(Stored dataset items)
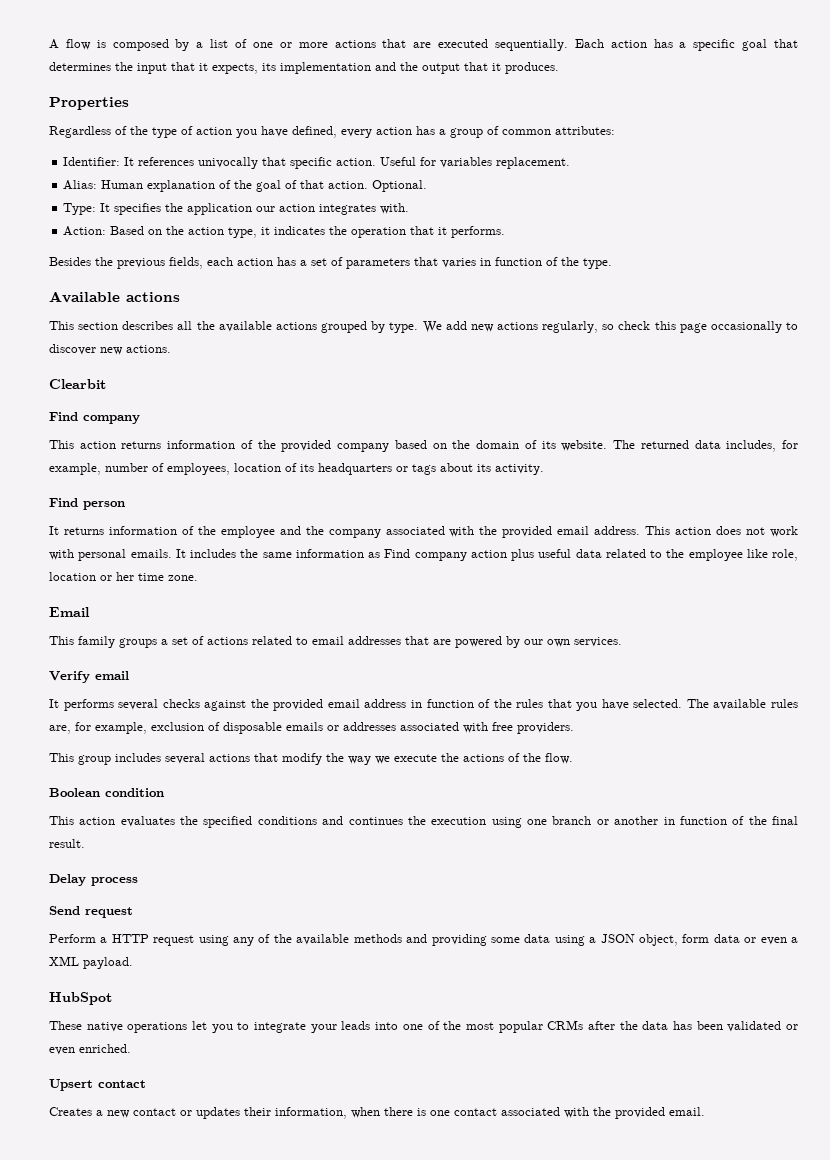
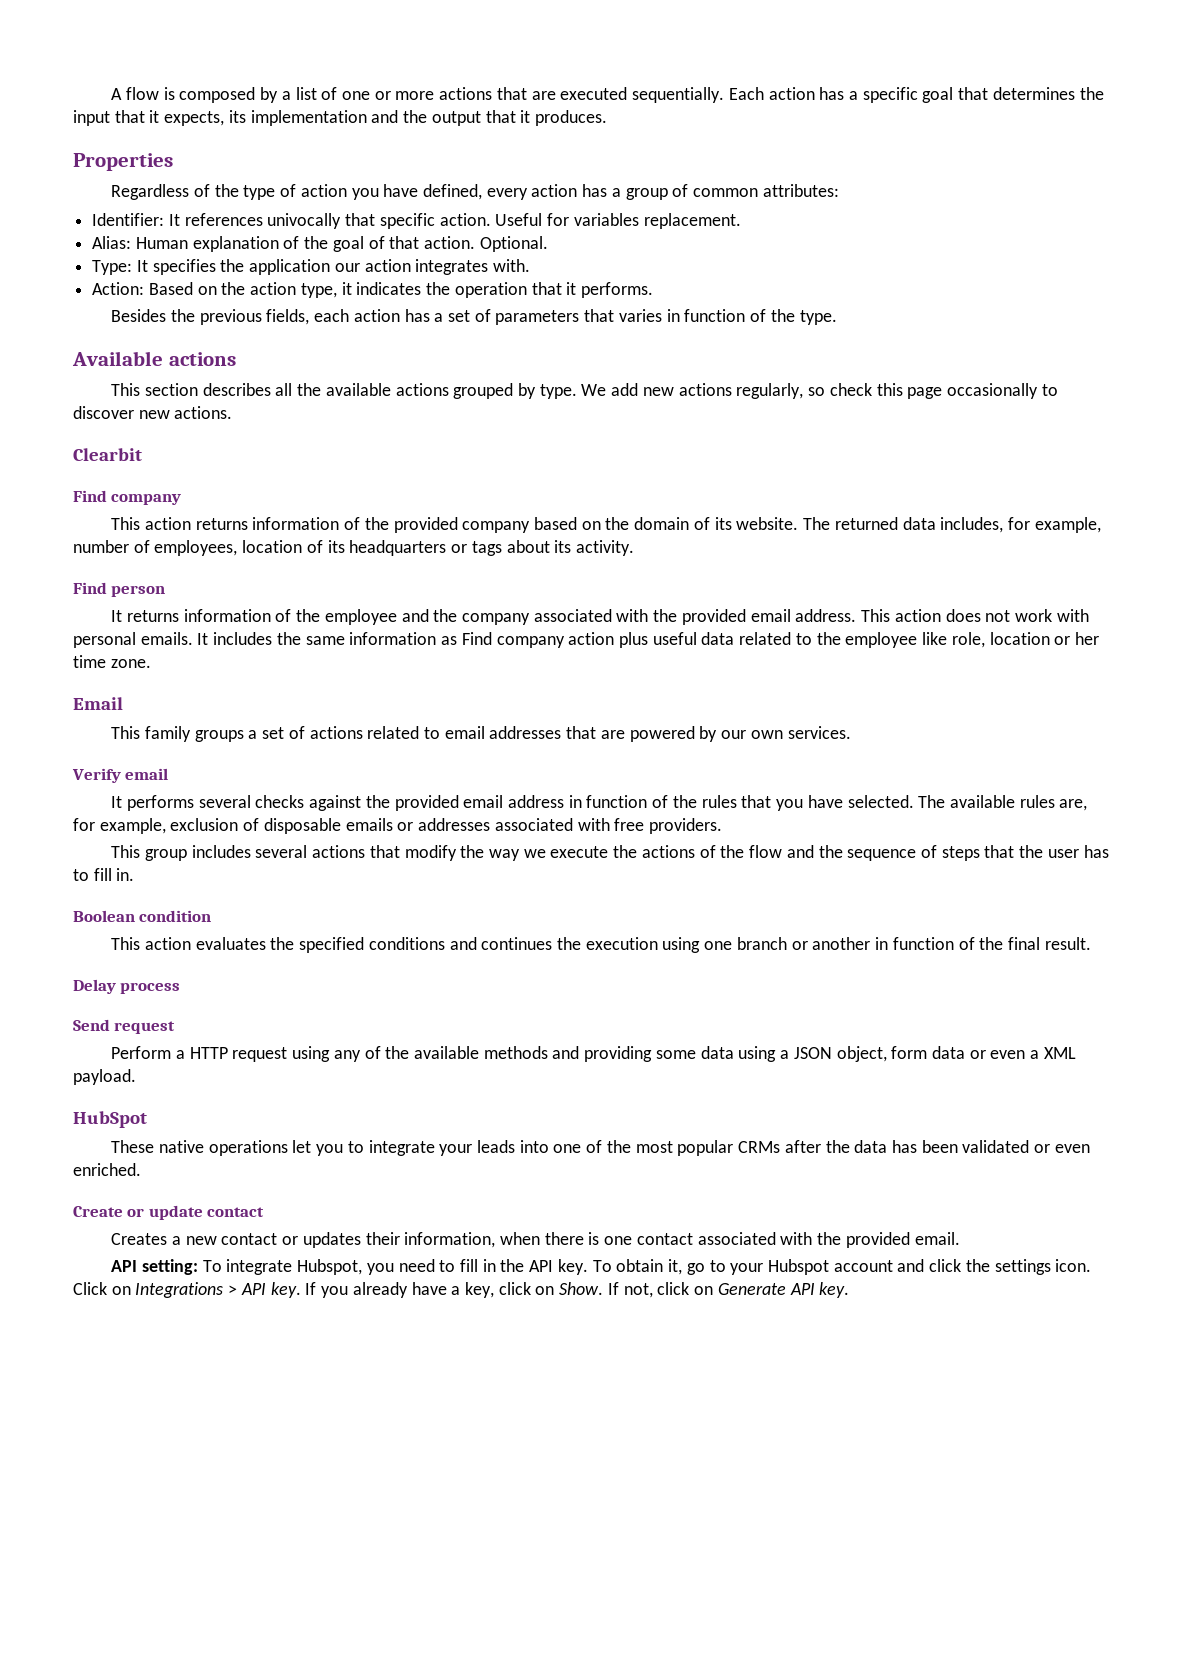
- This group includes several actions that modify the way we execute the actions of the flow.
+ This group includes several actions that modify the way we execute the actions of the flow and the sequence of steps that the user has to fill in.
- Upsert contact
+ Create or update contact
+ API setting: To integrate Hubspot, you need to fill in the API key. To obtain it, go to your Hubspot account and click the settings icon. Click on Integrations > API key. If you already have a key, click on Show. If not, click on Generate API key.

- What needs to be done -
Exact copy, no pictures: reproduce every record as it stands.

- Solved exercise -
- This group includes several actions that modify the way we execute the actions of the flow.
+ This group includes several actions that modify the way we execute the actions of the flow and the sequence of steps that the user has to fill in.
- Upsert contact
+ Create or update contact
+ API setting: To integrate Hubspot, you need to fill in the API key. To obtain it, go to your Hubspot account and click the settings icon. Click on Integrations > API key. If you already have a key, click on Show. If not, click on Generate API key.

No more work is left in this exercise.